Nowhere is the divide as clear as in the region around this northern city. A United Nations-financed train that links the rest of Kosovo’s Serb enclaves with the north carries Serbs and Albanians alike until it reaches the Mitrovica station south of the river. There, even the Albanian conductor gets off. Only Serbs ride on for another 15 minutes across an iron railroad bridge to the end of the line.
“I’m not brave enough to go up there,” the conductor said, watching the train pull away. “I survived the war. I don’t need another challenge.”
Cars carry Serbian license plates and the economy still operates on the Serbian dinar even though the Albanian areas of this long-disputed territory, now administered by the United Nations, long ago converted to the euro. Serbia’s Ministry of Education in Belgrade has even set up what it calls the “University of Pristina, Temporarily Located in Mitrovica.”
“How can they force us to accept independence?” asked Dr. Ivanovic, the Serbian politician, who like many people working for Serbian institutions in Kosovo’s Serbian enclaves is paid an above average salary by Belgrade as a reward for his loyalty.
While many people see fixing Kosovo’s eventual independence as the last chapter of Yugoslav disintegration, Serbs see it as the dismemberment of their homeland.
The province, ringed by snowy mountains and populated with great colonies of inky rooks that gave it its name (kos means blackbird in Serbian), is home to the Serbian Orthodox Church’s most sacred sites.
“This is the spiritual center of the Serbian Church,” said Sister Dobrila, a nun at the monastery of the Patriarchate of Pec, which was built around a richly frescoed Byzantine church from the 13th century that holds the tombs of Serbia’s medieval archbishops.

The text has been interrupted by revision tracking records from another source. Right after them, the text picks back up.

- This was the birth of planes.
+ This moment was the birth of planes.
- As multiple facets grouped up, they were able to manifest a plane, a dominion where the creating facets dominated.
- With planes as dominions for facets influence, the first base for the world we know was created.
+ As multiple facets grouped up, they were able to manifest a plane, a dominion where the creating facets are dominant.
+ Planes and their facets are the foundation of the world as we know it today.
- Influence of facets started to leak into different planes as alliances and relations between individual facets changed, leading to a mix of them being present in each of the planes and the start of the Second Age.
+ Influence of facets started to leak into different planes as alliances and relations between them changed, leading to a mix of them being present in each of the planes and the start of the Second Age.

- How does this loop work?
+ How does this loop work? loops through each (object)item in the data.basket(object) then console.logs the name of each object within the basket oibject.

She noted that western Kosovo, the site of the monastery, is called Metohija in Serbian, which means “church land.” “It’s sacred territory,” she said.
Even the birds, which swarm over Pristina to settle in its trees at night, are woven into the nationalist myth. According to Serbian folklore, the birds are the souls of the dead from the 14th century battle of Kosovo, in which a Serbian-led Christian army sought to stop the Ottoman advance — an advance whose legacy is the nominally Muslim Albanian majority in the province today.

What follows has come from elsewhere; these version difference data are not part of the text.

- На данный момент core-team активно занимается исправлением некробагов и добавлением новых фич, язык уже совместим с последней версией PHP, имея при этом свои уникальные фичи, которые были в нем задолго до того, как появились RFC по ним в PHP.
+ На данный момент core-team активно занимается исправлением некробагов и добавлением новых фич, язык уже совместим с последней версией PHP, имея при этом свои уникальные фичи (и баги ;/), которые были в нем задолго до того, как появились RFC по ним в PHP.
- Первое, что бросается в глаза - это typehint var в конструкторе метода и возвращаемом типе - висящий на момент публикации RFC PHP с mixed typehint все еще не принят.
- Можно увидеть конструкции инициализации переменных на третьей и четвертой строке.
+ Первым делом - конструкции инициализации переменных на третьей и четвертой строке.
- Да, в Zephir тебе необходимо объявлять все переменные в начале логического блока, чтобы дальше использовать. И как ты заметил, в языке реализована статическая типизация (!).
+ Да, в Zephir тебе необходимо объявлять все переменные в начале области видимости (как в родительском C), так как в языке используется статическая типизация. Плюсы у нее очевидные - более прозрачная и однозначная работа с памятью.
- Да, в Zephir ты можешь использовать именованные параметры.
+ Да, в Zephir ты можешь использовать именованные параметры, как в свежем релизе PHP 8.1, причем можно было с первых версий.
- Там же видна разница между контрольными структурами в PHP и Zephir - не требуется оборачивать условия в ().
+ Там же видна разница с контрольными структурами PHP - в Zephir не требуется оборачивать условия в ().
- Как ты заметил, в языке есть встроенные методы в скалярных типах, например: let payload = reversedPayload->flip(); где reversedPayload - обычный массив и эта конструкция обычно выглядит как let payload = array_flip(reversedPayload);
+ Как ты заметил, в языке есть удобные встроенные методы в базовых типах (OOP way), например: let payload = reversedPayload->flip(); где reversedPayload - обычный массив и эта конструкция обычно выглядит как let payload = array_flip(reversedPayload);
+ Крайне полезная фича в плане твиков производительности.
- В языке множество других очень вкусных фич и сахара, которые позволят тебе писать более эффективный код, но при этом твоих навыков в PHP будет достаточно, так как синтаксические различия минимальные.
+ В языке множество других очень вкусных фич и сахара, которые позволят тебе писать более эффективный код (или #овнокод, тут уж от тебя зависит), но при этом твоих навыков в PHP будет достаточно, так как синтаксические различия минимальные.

The common analogy given to Americans, imperfect but pertinent in the emotions it stirs, is the notion of secession by Florida or New Mexico, if the Spanish-speaking populations in those states became a majority. The analogy is imperfect because few Americans, most of whom are already long separated from their cultural roots, have as deep an emotional connection to place as many Europeans have.
That is why Europe, understanding the violence of such emotions, is not united behind the United Nations plan. Countries facing their own secessionist movements — Spain with the Basques, Romania with ethnic Hungarians, and Russia with Chechens and peoples of other rebellious territories — are skeptical of what they see as an American effort to jam a solution into place so Washington can turn its attention elsewhere.
“A forced solution is not a solution,” said Marko Jaksic, head of the Democratic Party of Serbia and widely regarded as the most powerful politician in Mitrovica.